# =============================================================================
# MIT License

# Copyright (c) 2023 Reinforcement Learning Evolution Foundation

# Permission is hereby granted, free of charge, to any person obtaining a copy
# of this software and associated documentation files (the "Software"), to deal
# in the Software without restriction, including without limitation the rights
# to use, copy, modify, merge, publish, distribute, sublicense, and/or sell
# copies of the Software, and to permit persons to whom the Software is
# furnished to do so, subject to the following conditions:

# The above copyright notice and this permission notice shall be included in all
# copies or substantial portions of the Software.

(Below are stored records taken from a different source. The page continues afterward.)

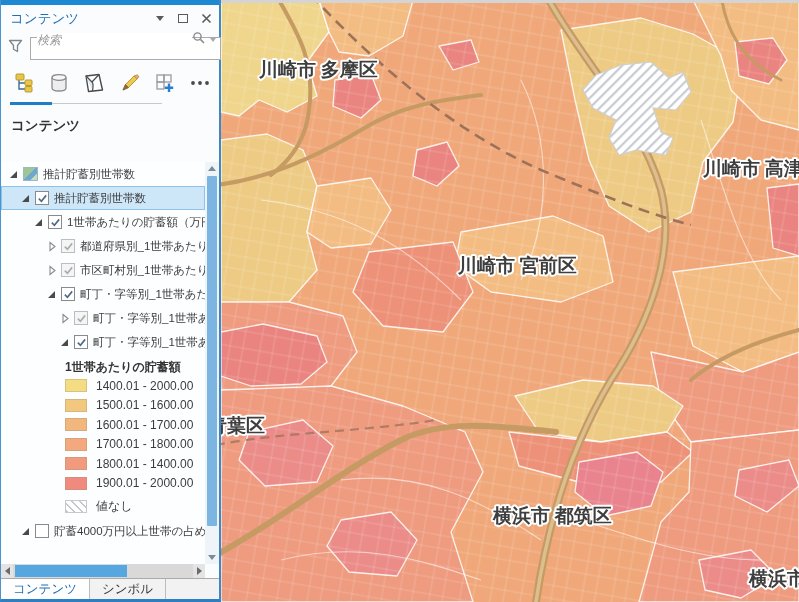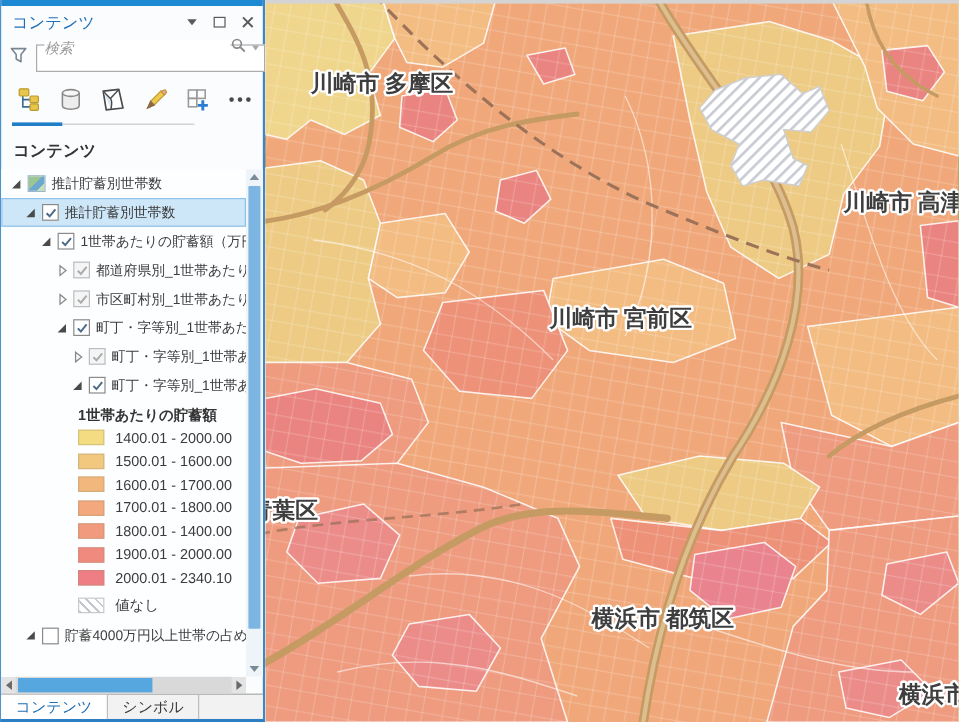--- a/index.html
+++ b/index.html
@@ -33,7 +33,7 @@
 
   .draworder { font-size:13.5px; font-weight:bold; color:#333; padding:8px 0 6px 10px; flex:none; }
 
-  .treewrap { position:relative; flex:1; overflow:hidden; background:#FDFEFF; }
+  .treewrap { position:relative; flex:1; overflow:hidden; background:#FDFEFF;margin-top:21px; }
   .tree { position:absolute; left:0; top:0; right:14px; bottom:0; overflow:hidden; }
   .trow { height:24px; display:flex; align-items:center; white-space:nowrap; overflow:hidden; font-size:11.5px; color:#3C3C3C; }
   .trow .lbl { overflow:hidden; white-space:nowrap; }

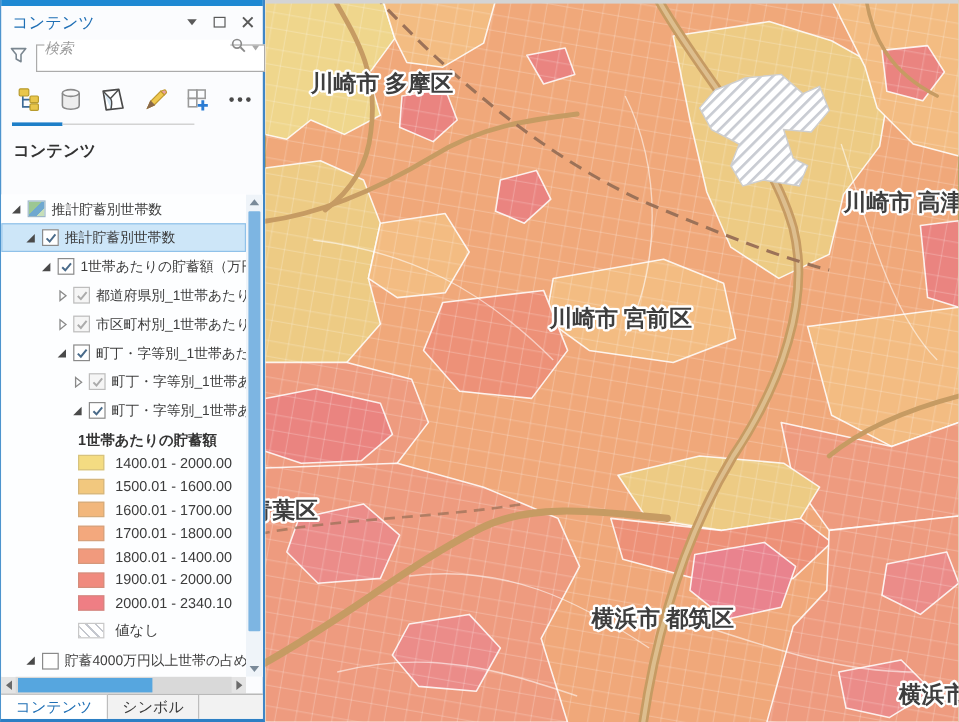--- a/index.html
+++ b/index.html
@@ -297,10 +297,6 @@
         <div class="lrow">
           <span class="swatch" style="background: rgb(240, 138, 126);"></span>
           <span>1900.01 - 2000.00</span>
-        </div>
-        <div class="lrow">
-          <span class="swatch" style="background: rgb(239, 126, 132);"></span>
-          <span>2000.01 - 2340.10</span>
         </div>
         <div class="lrow noval">
           <span class="swatch hatch"></span>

# THE SOFTWARE IS PROVIDED "AS IS", WITHOUT WARRANTY OF ANY KIND, EXPRESS OR
# IMPLIED, INCLUDING BUT NOT LIMITED TO THE WARRANTIES OF MERCHANTABILITY,
# FITNESS FOR A PARTICULAR PURPOSE AND NONINFRINGEMENT. IN NO EVENT SHALL THE
# AUTHORS OR COPYRIGHT HOLDERS BE LIABLE FOR ANY CLAIM, DAMAGES OR OTHER
# LIABILITY, WHETHER IN AN ACTION OF CONTRACT, TORT OR OTHERWISE, ARISING FROM,
# OUT OF OR IN CONNECTION WITH THE SOFTWARE OR THE USE OR OTHER DEALINGS IN THE
# SOFTWARE.
# =============================================================================


from huggingface_hub import hf_hub_download
from typing import Dict, Optional
from torch import nn

import numpy as np
import torch as th
from rllte.hub.bucket import Bucket
from rllte.agent import SAC, DrQv2
from rllte.env import make_dmc_env
from rllte.common.prototype import BaseAgent

# cheetah_run quadruped_walk quadruped_run walker_walk walker_run hopper_hop arcobot_swingup cup_catch 
# cartpole_balance cartpole_balance_sparse cartpole_swingup cartpole_swingup_sparse finger_spin finger_turn_easy
# finger_turn_hard fish_swim fish_upright hopper_stand pendulum_swingup quadruped_run reacher_easy reacher_hard swimmer_swimmer6 swimmer_swimmer15

class DMControl(Bucket):
    """Scores and learning cures of various RL algorithms on the full
        DeepMind Control Suite benchmark.
    Environment link: https://github.com/google-deepmind/dm_control
    Number of environments: 27
    Number of training steps: 10,000,000 for humanoid, 2,000,000 for others
    Number of seeds: 10
    Added algorithms: [SAC, DrQ-v2]
    """
    def __init__(self) -> None:
        super().__init__()

        self.sup_env = ['acrobot_swingup', 'cartpole_balance', 'cartpole_balance_sparse', 
                        'cartpole_swingup', 'cartpole_swingup_sparse', 'cheetah_run', 
                        'cup_catch', 'finger_spin', 'finger_turn_easy', 
                        'finger_turn_hard', 'fish_swim', 'fish_upright', 
                        'hopper_hop', 'hopper_stand', 'pendulum_swingup',
                        'quadruped_run', 'quadruped_walk', 'reacher_easy',
                        'reacher_hard', 'swimmer_swimmer6', 'swimmer_swimmer15', 
                        'walker_run', 'walker_walk', 'walker_stand',
                        'humanoid_walk', 'humanoid_run', 'humanoid_stand'
                        ]
        self.sup_algo = ['sac']
    
    def get_obs_type(self, agent: str) -> str:
        """Returns the observation type of the agent.
        
        Args:
            agent (str): Agent name.
        
        Returns:
            Observation type.
        """
        obs_type = 'state' if agent in ['sac'] else 'pixel'
        return obs_type

    def load_scores(self, env_id: str, agent: str) -> Dict[str, np.ndarray]:
        """Returns final performance.
        
        Args:
            env_id (str): Environment ID.
            agent_id (str): Agent name.
        
        Returns:
            Test scores data array with shape (N_SEEDS, N_POINTS).
        """
        self.is_available(env_id=env_id, agent=agent.lower())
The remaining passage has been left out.